/arrow-table

Primary LanguageJavaApache License 2.0Apache-2.0

Working with Tables

NOTE: This API is experimental and subject to change.

Like VectorSchemaRoot, Table and MutableTable are tabular data structures backed by Arrow FieldVectors. They differ from VectorSchemaRoot mainly in that they lack its support for batch operations. Anyone processing batches of tabular data in a pipeline should continue to use VectorSchemaRoot. Table and MutableTable also differ from VectorSchemaRoot in their mutation semantics.

Mutation in tables and VectorSchemaRoot

VectorSchemaRoot provides a thin wrapper on the FieldVectors has hold its data. These vectors have "set" methods, and they can be accessed through the table, but their use is subject to rules documented in the ValueVector class:

  • values need to be written in order (e.g. index 0, 1, 2, 5)
  • null vectors start with all values as null before writing anything
  • for variable width types, the offset vector should be all zeros before writing
  • you must call setValueCount before a vector can be read
  • you should never write to a vector once it has been read.

The rules aren't enforced by the API so it's the programmer's job to ensure they're followed.
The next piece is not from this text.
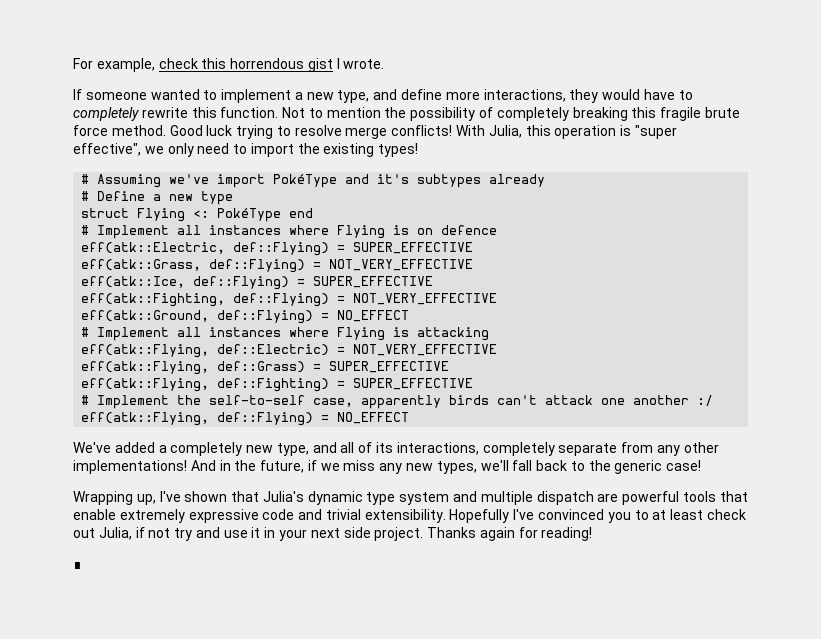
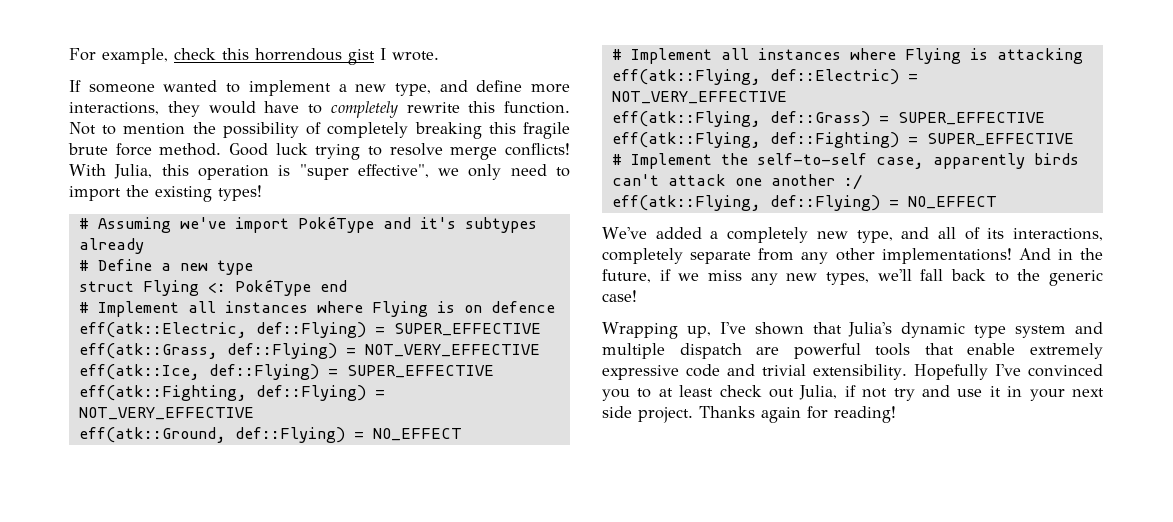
- ∎

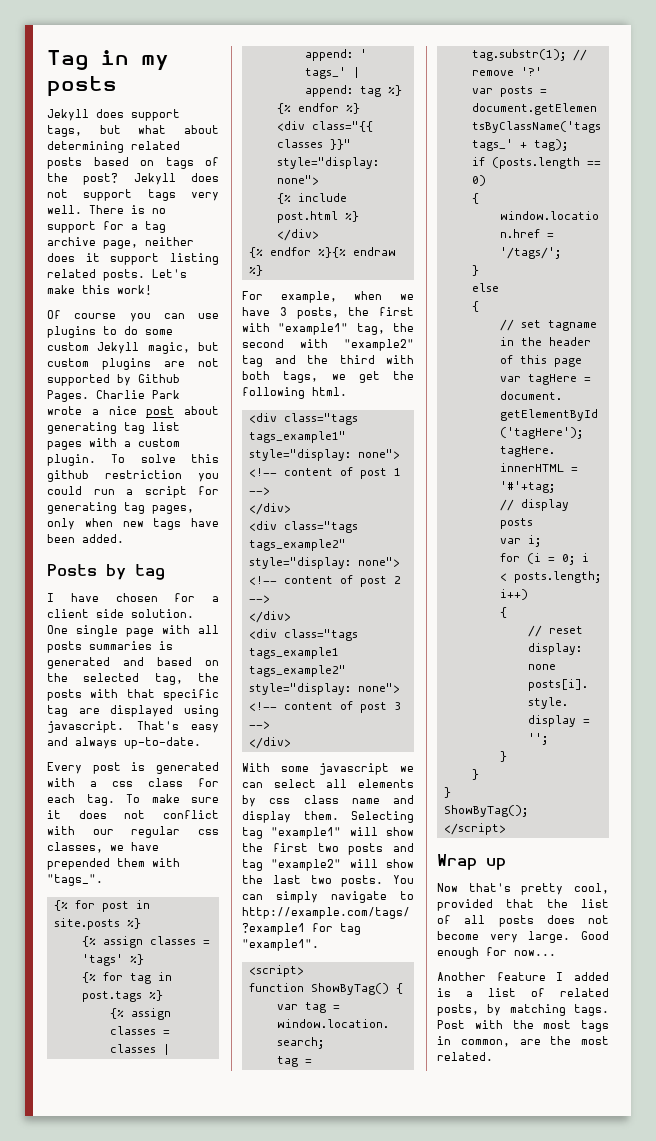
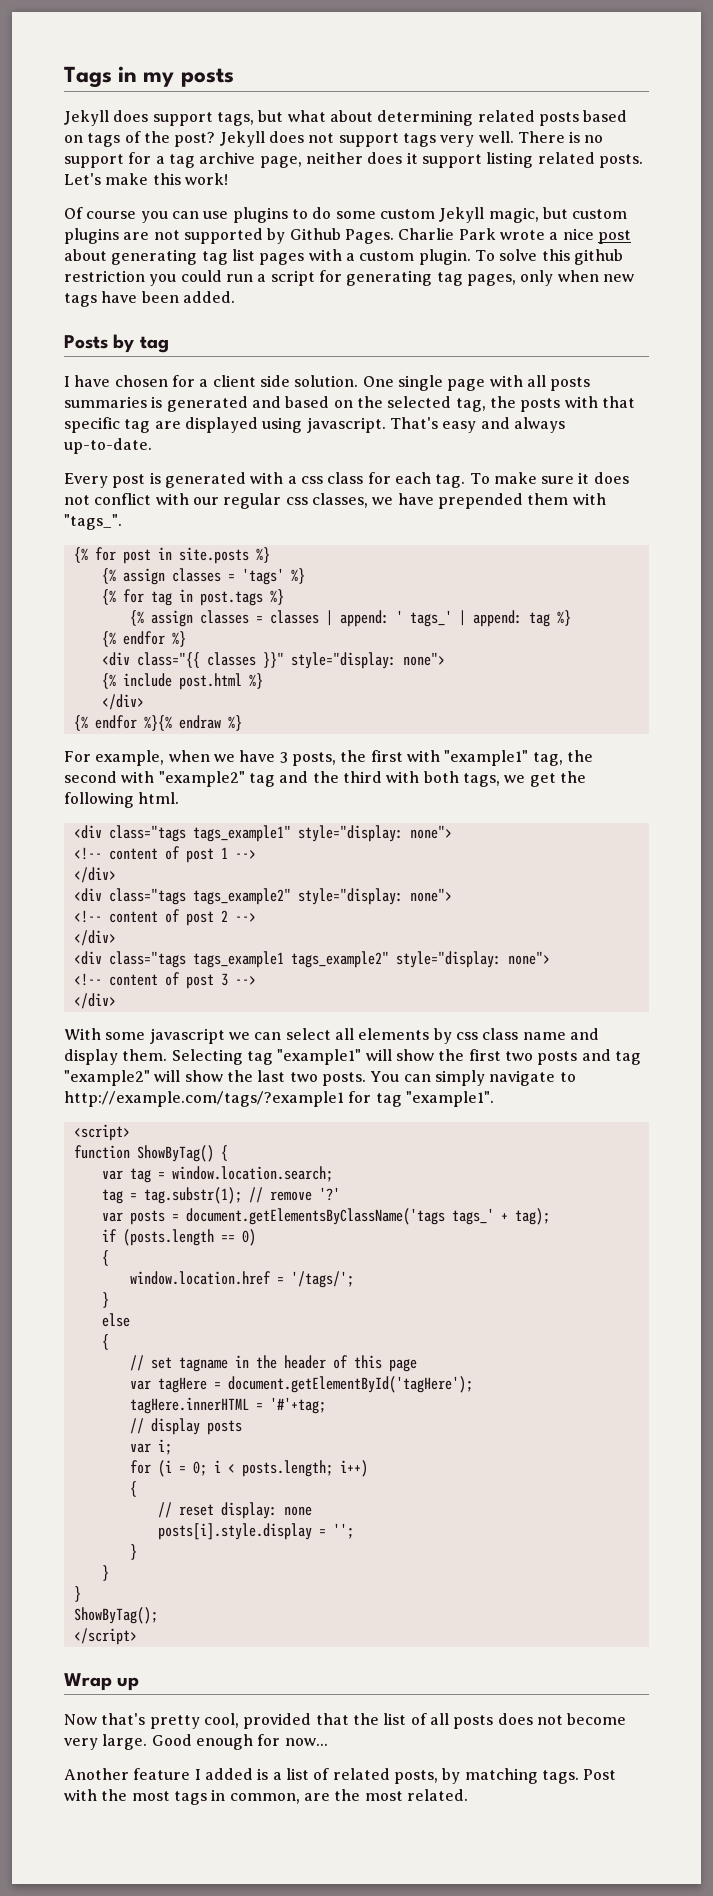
- Tag in my posts
+ Tags in my posts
Failure to do so could lead to runtime exceptions.

Table, on the other hand, is immutable. The underlying vectors are not exposed. When a Table is created from existing vectors, their memory is transferred to new vectors, so subsequent changes to the original vectors can't impact the new table's values.
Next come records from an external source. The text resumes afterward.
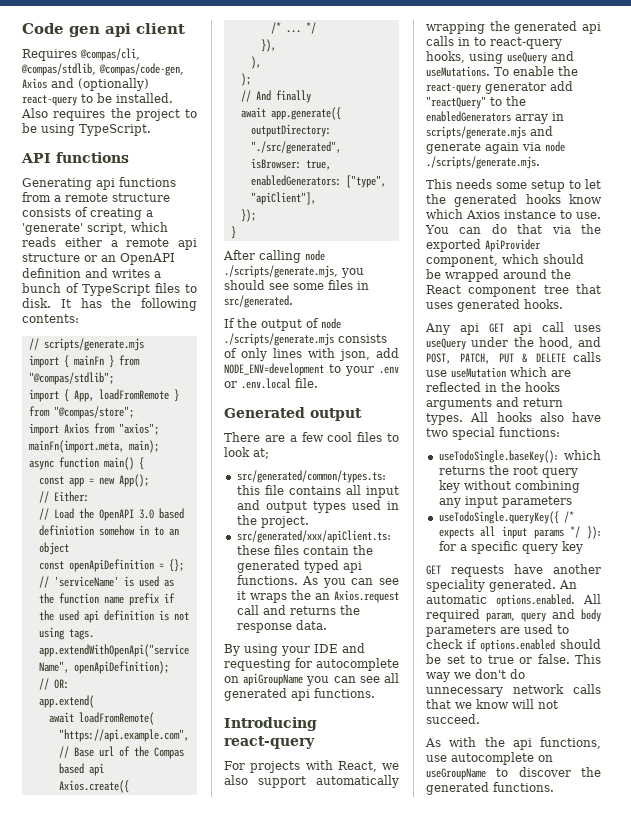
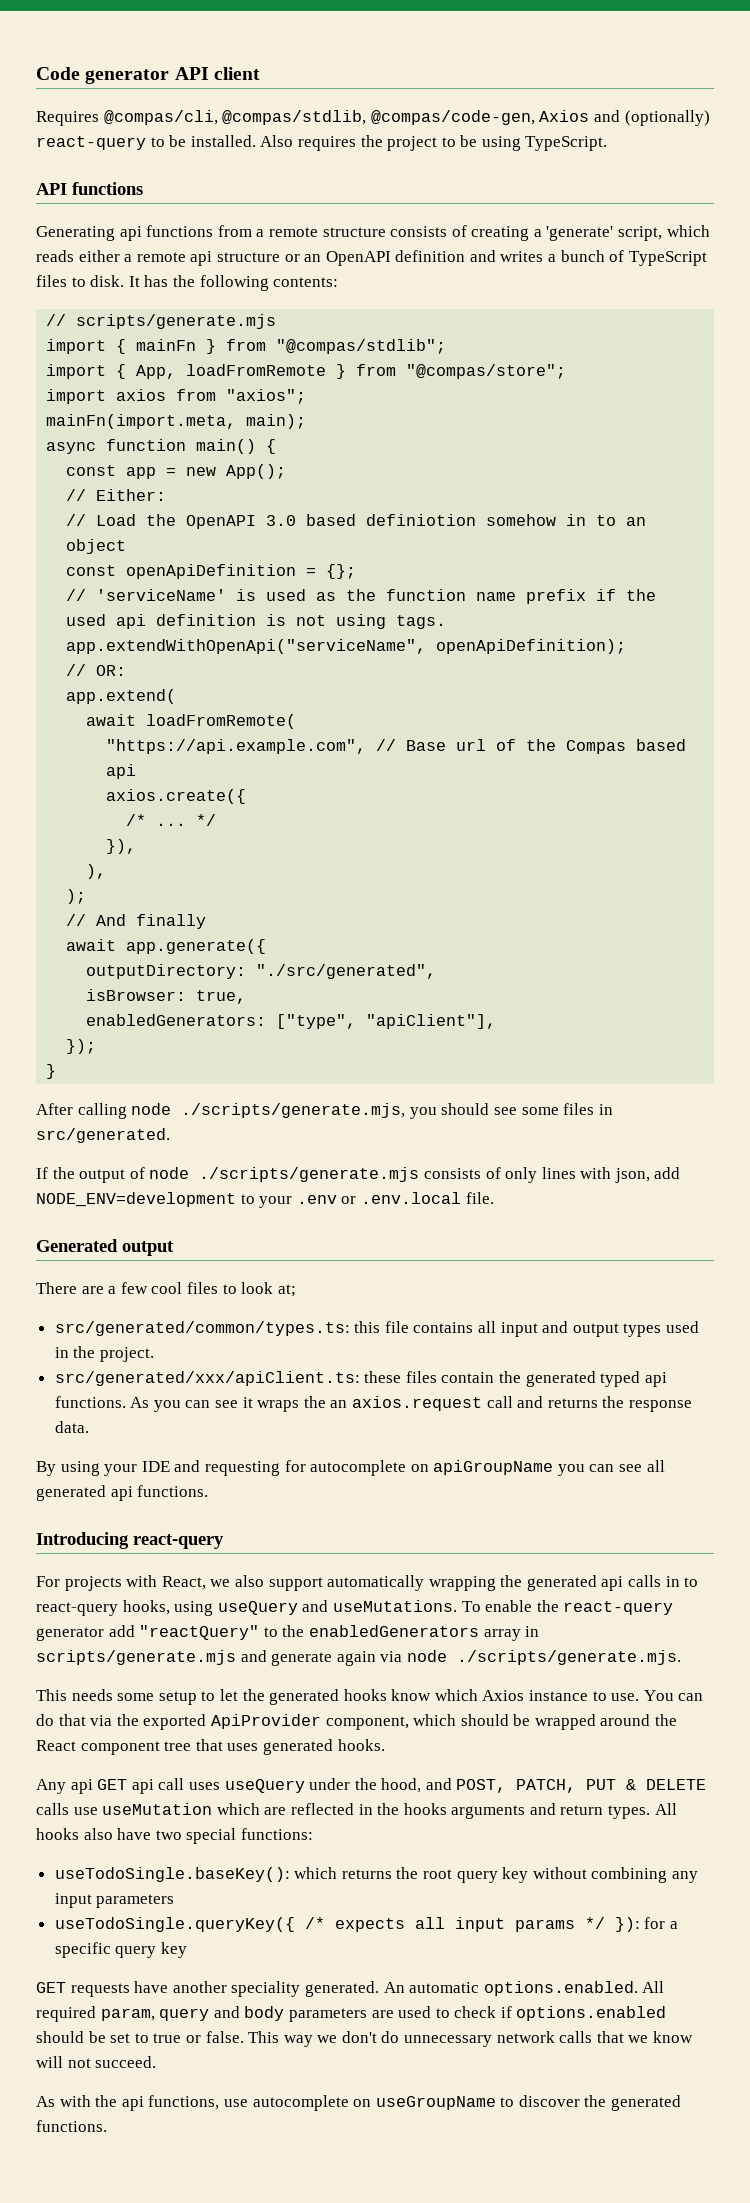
- Code gen api client
+ Code generator API client
- import Axios from "axios";
+ import axios from "axios";
- Axios.create({
+ axios.create({
- As you can see it wraps the an Axios.request call and returns the response data.
+ As you can see it wraps the an axios.request call and returns the response data.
MutableTable is mutable (surpise!). But its support for mutation is more general than VectorSchemaRoot. Values of any ArrowType can be modified at any time in any order. The process, however, may not be efficient enough for some applications, so be sure to understand how it works before using it. Mutation is described in detail in the Write Operations section.

What's in a Table?

Like VectorSchemaRoot, both Table and MutableTable consist of a Schema and a collection of FieldVector objects, and both table implementations are designed to be accessed via a row-oriented interface.

Creating Tables

Creating a Table from a VectorSchemaRoot

Tables are created from a VectorSchemaRoot as shown below. The memory buffers holding the data are transferred from the VectorSchemaRoot to new vectors in the new Table, clearing the original VectorSchemaRoot in the process. This ensures that the data in your new Table is never changed.
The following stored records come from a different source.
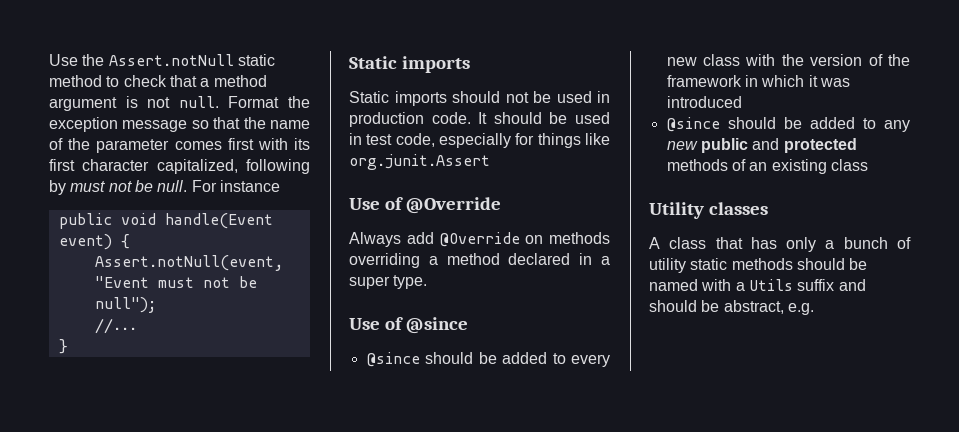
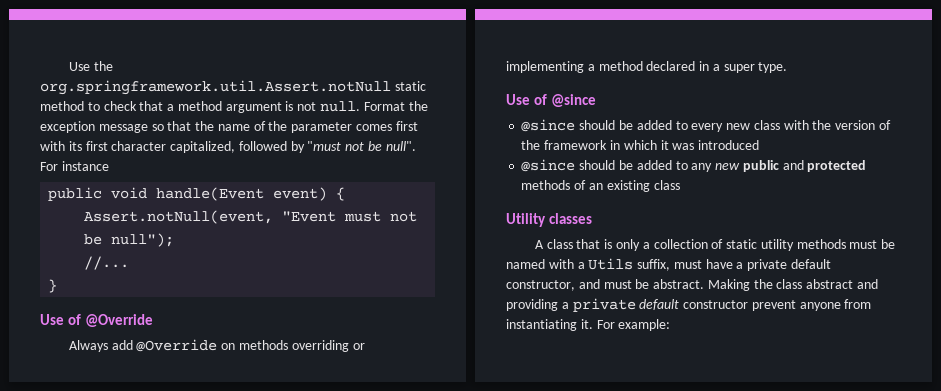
- Use the Assert.notNull static method to check that a method argument is not null.
+ Use the org.springframework.util.Assert.notNull static method to check that a method argument is not null.
- Format the exception message so that the name of the parameter comes first with its first character capitalized, following by must not be null.
+ Format the exception message so that the name of the parameter comes first with its first character capitalized, followed by "must not be null".
  }
- Static imports
- Static imports should not be used in production code. It should be used in test code, especially for things like org.junit.Assert
- Always add @Override on methods overriding a method declared in a super type.
+ Always add @Override on methods overriding or implementing a method declared in a super type.
- A class that has only a bunch of utility static methods should be named with a Utils suffix and should be abstract, e.g.
+ A class that is only a collection of static utility methods must be named with a Utils suffix, must have a private default constructor, and must be abstract. Making the class abstract and providing a private default constructor prevent anyone from instantiating it. For example:

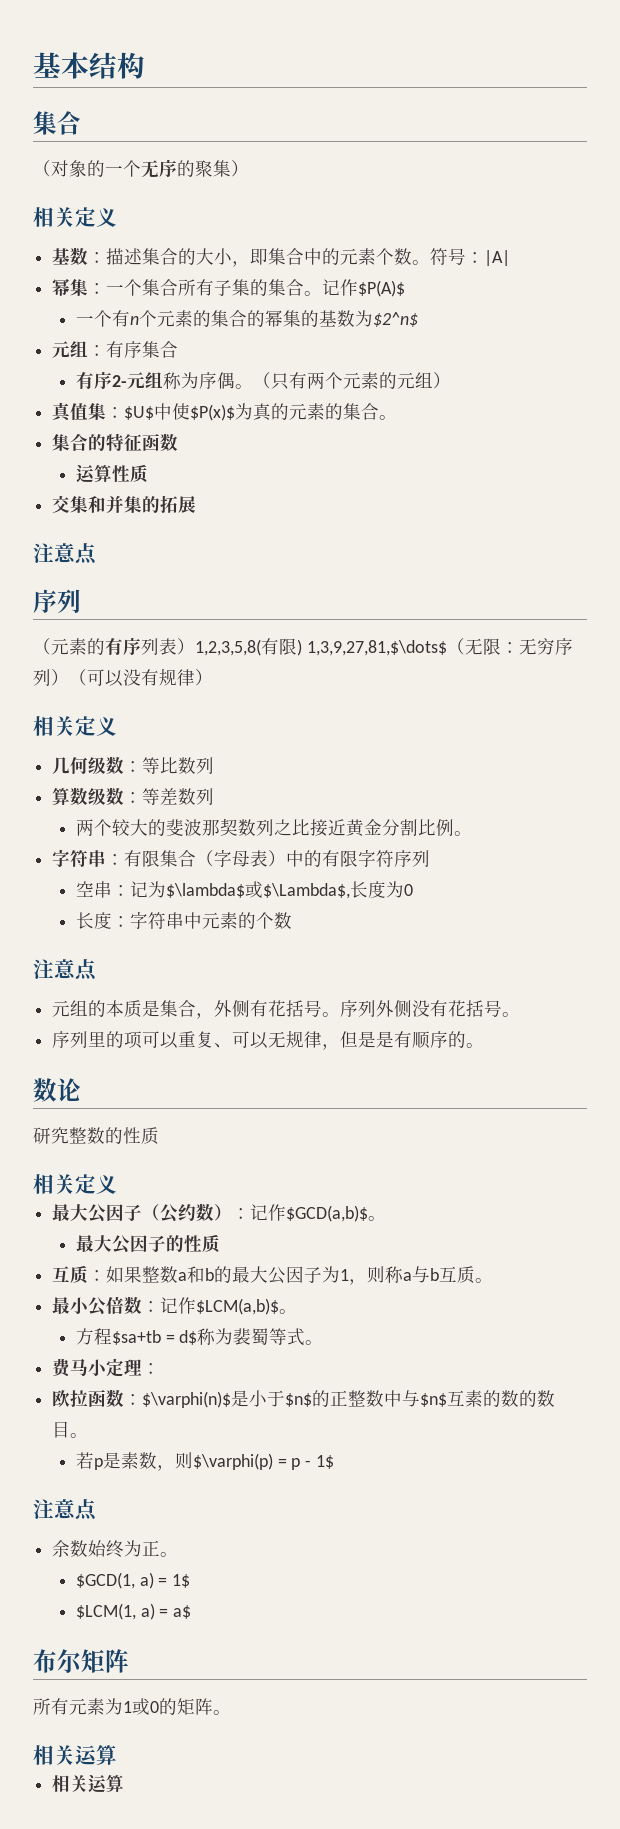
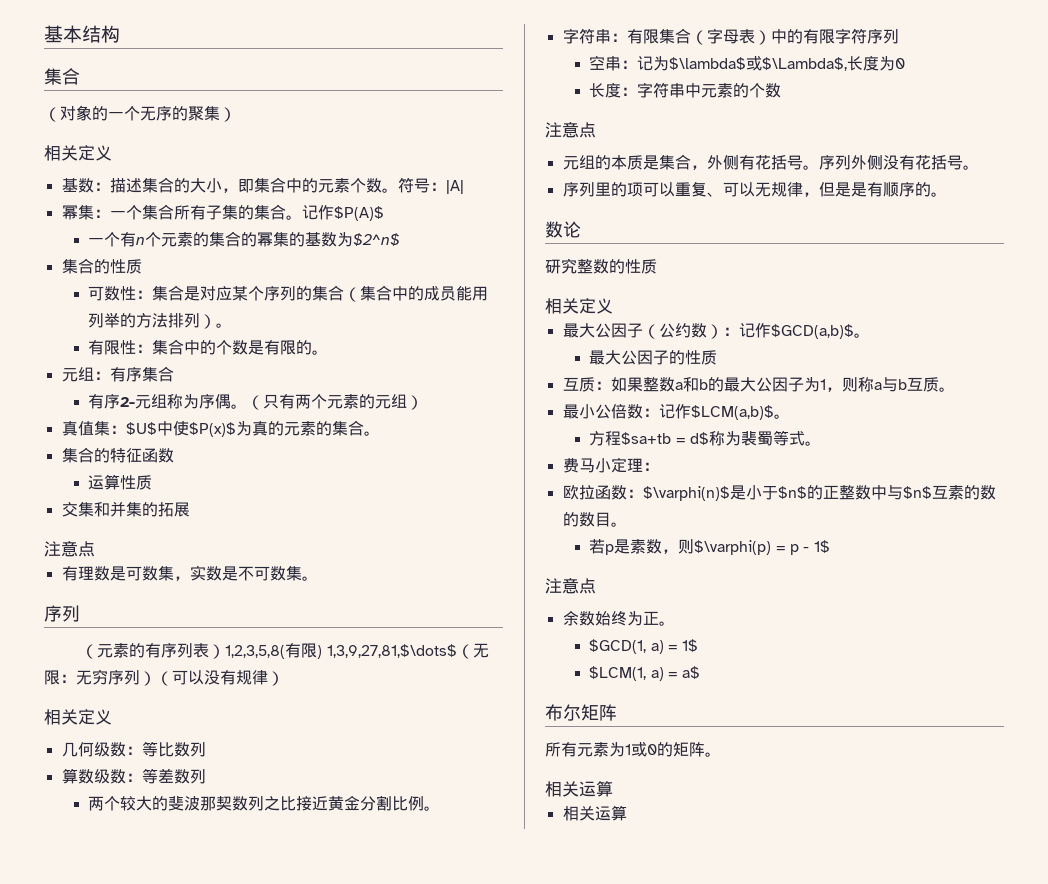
+ 集合的性质
+ 可数性：集合是对应某个序列的集合（集合中的成员能用列举的方法排列）。
+ 有限性：集合中的个数是有限的。
+ 有理数是可数集，实数是不可数集。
VectorSchemaRoot vsr = getMyVsr(); 
Table t = new Table(vsr);

If you now update the FieldVectors used to create the VectorSchemaRoot (using some variation of ValueVector#setSafe()), the VectorSchemaRoot would reflect those changes, but the values in Table t are unchanged.

To create a MutableTable, a similar method is provided:

VectorSchemaRoot vsr = getMyVsr(); 
MutableTable t = new MutableTable(vsr);

Again the memory is transferred to the table. MutableTables don't provide the benefits of immutability of course, but they are protected from "back-door" changes to their vectors.

Creating Tables with dictionary-encoded vectors

TODO: this section is highly speculative. Add example code when available

Another point of difference is that dictionary-encoding is managed separately from VectorSchemaRoot, while Tables hold an optional DictionaryProvider instance. If any vectors in the source data are encoded, a DictionaryProvider must be set to un-encode the values.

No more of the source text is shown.